Calories: 149kcal | Carbohydrates: 20g | Protein: 3g | Fat: 6g | Saturated Fat: 4g | Cholesterol: 27mg | Sodium: 183mg | Potassium: 226mg | Fiber: 2g | Sugar: 8g | Vitamin A: 1340IU | Vitamin C: 5.6mg | Calcium: 44mg | Iron: 1.2mg


2. Butternut Squash Mac & "Cheese"



Ingredients


1 cup butternut squash, peeled, seeded and cut into small cubes

1 cup raw cashews

1/2 cup water

1/4 cup gluten free nutritional yeast

1/2 cup almond milk

3 tablespoons lemon juice

3/4 teaspoon sea salt, to taste

1/2 teaspoon paprika

3 tablespoons oil (coconut, avocado, or olive)

1/4 teaspoon garlic powder to taste

black pepper

3/4 pound gluten free pasta


Instructions


In a medium saucepan, combine butternut squash, cashews and water. Bring to a boil, lower heat, cover and cook 10-15 minutes or until squash is for tender.While the butternut squash and cashews cook, cook the pasta according to directions. Once done cooking, strain, return to hot saucepan and set aside.After the butternut squash and cashews are done cooking, pour into a blender (with remaining cooking liquid). Add remaining ingredients to blender too. Blend on high until smooth and creamy.Taste and add extra salt and/or pepper if needed.Pour butternut squash “cheese” sauce over the cooked pasta. Stir gently to combine and coat all the noodles in the sauce.

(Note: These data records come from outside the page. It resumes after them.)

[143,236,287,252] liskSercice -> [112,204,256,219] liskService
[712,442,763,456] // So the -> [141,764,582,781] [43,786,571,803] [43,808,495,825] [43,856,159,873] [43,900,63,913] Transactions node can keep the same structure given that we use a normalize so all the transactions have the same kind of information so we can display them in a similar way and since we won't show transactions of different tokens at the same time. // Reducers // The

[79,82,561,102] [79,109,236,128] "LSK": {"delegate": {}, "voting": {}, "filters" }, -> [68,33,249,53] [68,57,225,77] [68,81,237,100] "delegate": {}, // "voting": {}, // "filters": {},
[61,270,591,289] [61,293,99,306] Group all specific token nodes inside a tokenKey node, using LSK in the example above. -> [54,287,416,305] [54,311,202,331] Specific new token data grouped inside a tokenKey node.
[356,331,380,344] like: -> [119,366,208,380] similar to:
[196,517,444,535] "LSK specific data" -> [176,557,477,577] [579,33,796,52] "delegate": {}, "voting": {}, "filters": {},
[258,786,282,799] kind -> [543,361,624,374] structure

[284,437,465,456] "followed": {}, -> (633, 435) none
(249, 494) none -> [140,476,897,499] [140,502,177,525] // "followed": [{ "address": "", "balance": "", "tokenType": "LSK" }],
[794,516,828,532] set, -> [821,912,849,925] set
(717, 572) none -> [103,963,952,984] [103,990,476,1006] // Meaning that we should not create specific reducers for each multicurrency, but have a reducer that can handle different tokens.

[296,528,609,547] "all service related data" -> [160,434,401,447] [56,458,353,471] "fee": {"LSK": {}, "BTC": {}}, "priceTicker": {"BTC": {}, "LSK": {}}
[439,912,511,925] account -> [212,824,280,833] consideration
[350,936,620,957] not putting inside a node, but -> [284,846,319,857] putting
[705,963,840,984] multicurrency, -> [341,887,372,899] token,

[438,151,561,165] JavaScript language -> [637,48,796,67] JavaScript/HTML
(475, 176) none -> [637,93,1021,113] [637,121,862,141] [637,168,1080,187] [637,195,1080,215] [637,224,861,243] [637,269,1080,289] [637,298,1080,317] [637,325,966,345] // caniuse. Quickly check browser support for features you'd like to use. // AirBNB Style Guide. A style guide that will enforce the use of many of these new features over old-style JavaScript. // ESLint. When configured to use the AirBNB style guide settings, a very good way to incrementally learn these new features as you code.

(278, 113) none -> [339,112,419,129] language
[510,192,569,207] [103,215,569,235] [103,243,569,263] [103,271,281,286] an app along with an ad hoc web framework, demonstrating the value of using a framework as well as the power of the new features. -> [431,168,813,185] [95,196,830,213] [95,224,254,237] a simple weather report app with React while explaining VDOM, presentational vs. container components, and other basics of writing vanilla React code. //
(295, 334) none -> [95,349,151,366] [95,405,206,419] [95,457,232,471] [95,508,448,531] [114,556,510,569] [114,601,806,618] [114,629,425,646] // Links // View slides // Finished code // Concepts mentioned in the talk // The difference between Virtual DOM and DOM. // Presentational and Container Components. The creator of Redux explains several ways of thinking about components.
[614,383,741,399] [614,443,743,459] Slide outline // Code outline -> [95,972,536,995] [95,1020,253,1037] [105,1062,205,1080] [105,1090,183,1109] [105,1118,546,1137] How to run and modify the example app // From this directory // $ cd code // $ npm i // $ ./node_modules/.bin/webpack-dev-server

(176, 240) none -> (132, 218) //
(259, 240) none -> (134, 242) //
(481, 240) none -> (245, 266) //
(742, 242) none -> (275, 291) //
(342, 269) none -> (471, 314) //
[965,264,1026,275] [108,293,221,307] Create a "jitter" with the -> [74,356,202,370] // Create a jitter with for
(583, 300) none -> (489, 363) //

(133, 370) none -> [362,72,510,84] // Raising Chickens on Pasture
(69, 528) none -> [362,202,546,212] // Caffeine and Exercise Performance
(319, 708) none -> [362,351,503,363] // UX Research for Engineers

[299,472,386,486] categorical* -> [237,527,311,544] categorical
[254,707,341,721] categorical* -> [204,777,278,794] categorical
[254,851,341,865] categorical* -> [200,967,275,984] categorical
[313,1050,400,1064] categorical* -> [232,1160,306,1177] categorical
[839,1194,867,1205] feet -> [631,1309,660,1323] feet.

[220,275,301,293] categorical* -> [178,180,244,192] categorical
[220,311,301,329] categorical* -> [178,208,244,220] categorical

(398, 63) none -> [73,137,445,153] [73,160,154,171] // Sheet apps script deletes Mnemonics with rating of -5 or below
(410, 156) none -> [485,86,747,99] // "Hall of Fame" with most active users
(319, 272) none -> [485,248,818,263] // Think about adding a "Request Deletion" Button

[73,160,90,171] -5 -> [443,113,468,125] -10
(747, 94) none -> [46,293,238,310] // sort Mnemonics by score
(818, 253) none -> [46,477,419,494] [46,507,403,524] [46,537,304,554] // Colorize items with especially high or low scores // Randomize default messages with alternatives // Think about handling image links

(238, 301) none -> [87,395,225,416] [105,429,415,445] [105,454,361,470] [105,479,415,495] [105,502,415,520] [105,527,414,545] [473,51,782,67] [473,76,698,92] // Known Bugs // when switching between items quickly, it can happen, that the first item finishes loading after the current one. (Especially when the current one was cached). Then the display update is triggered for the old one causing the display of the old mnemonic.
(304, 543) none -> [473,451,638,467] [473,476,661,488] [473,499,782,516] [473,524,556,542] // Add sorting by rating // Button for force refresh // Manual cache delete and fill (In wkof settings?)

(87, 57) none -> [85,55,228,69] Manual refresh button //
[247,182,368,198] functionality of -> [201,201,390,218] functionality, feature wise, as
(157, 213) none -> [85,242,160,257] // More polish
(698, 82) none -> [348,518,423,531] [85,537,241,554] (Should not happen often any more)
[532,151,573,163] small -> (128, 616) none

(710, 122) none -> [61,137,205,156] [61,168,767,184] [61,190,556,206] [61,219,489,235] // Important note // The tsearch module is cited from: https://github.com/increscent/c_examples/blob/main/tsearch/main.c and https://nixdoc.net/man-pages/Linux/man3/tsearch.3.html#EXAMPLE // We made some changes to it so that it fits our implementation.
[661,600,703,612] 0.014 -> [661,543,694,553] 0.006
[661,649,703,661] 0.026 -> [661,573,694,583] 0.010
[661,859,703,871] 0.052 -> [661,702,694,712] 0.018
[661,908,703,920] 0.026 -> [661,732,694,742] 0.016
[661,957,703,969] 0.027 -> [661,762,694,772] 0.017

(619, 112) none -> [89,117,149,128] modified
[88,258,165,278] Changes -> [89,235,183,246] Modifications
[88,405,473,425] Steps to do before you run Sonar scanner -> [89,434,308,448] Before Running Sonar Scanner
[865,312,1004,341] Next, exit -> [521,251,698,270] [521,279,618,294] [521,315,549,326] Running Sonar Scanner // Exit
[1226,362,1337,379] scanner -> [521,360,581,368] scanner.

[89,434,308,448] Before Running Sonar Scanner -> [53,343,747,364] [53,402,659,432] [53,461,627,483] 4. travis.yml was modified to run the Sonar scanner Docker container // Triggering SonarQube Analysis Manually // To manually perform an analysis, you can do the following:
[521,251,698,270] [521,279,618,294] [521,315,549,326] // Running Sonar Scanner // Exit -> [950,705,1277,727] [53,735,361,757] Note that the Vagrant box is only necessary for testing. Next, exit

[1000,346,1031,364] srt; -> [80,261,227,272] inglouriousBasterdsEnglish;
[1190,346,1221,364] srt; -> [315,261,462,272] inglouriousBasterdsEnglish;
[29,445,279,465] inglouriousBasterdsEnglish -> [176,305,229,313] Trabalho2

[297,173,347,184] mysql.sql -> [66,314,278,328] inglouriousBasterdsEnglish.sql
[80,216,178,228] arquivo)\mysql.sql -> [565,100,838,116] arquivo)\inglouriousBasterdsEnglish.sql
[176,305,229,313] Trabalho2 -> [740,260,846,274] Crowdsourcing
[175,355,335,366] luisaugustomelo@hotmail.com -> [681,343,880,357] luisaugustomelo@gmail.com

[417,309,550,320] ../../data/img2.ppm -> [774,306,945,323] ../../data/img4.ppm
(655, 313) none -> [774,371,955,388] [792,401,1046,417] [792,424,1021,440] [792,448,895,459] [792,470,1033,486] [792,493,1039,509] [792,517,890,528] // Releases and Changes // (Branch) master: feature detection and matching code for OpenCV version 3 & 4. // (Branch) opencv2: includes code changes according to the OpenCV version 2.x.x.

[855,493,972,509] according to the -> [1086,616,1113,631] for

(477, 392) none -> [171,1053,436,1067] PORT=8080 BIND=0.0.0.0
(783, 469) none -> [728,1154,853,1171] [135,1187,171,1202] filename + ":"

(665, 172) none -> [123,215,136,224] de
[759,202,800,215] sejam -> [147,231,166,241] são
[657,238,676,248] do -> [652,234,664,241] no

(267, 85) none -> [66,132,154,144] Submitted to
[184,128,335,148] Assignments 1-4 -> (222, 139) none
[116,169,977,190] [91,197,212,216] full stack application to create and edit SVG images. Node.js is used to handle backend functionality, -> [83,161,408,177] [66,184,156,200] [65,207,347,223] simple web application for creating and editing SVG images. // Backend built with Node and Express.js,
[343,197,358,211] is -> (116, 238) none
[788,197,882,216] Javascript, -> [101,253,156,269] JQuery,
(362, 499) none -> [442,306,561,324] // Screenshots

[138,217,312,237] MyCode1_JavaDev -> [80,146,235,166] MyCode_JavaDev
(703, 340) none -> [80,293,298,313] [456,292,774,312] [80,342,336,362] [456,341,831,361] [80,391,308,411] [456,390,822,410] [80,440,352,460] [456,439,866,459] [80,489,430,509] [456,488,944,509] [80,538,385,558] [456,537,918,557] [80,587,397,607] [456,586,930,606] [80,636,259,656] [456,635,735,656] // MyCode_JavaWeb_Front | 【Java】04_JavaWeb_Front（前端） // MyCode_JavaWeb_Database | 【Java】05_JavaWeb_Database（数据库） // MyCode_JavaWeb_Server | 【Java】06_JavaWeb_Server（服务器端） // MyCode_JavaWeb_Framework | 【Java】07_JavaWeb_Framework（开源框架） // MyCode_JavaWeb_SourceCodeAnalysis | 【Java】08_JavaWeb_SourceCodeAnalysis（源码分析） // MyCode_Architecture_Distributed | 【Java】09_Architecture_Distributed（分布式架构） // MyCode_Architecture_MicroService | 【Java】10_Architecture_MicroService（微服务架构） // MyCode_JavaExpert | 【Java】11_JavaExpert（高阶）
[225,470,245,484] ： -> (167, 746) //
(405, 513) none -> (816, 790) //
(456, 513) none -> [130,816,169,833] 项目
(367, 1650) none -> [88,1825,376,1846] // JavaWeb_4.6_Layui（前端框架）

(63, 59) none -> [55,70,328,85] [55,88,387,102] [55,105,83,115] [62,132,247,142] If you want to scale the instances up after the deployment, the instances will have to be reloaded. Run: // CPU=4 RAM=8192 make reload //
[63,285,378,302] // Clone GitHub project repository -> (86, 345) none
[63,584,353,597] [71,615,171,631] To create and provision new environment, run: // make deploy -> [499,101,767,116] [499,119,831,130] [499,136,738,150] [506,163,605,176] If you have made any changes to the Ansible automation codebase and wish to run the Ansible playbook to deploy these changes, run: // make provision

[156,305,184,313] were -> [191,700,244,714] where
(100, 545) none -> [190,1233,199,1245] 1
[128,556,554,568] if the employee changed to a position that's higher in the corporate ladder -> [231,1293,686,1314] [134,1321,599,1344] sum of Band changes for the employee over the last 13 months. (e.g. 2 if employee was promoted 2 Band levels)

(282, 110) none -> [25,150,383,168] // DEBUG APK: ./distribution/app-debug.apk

Enjoy warm and often.


3. Super Healthy Fudge Pops (with hidden veggies!)


gluten free, grain-free, dairy-free, egg-free, Paleo, nut-free option


These Super Healthy Fudge Pops are creamy, delicious and the perfect chocolaty treat that will dazzle your family…..and they are loaded with nothing but the good stuff….including veggies (!!!!).


Makes 6 fudge pops


Ingredients


1 ripe banana (the riper the better)

¾ cup zucchini

½ a pitted ripe avocado OR 2 heaping spoonfuls of nut butter

1 cup greens (I like to use baby spinach or kale. If using kale, make sure to remove the ribs before adding to the blender)

1 ½ cups almond milk OR full-fat coconut milk

¼ cup cacao powder OR unsweetened cocoa powder

1-2 “boosters” (chia seed, hemp hearts, fluxseeds, collagen)*


Instructions


Combine milk and greens in a blender and puree until greens are pureed. Add remaining ingredients and any optional “boosters” that you are choosing to add to the pops. Blend again until smooth. Portion out into ice pop form and freeze 6-8 hours or until set.Once set, run warm water over the mold for a few minutes to help release the fudge pops and enjoy.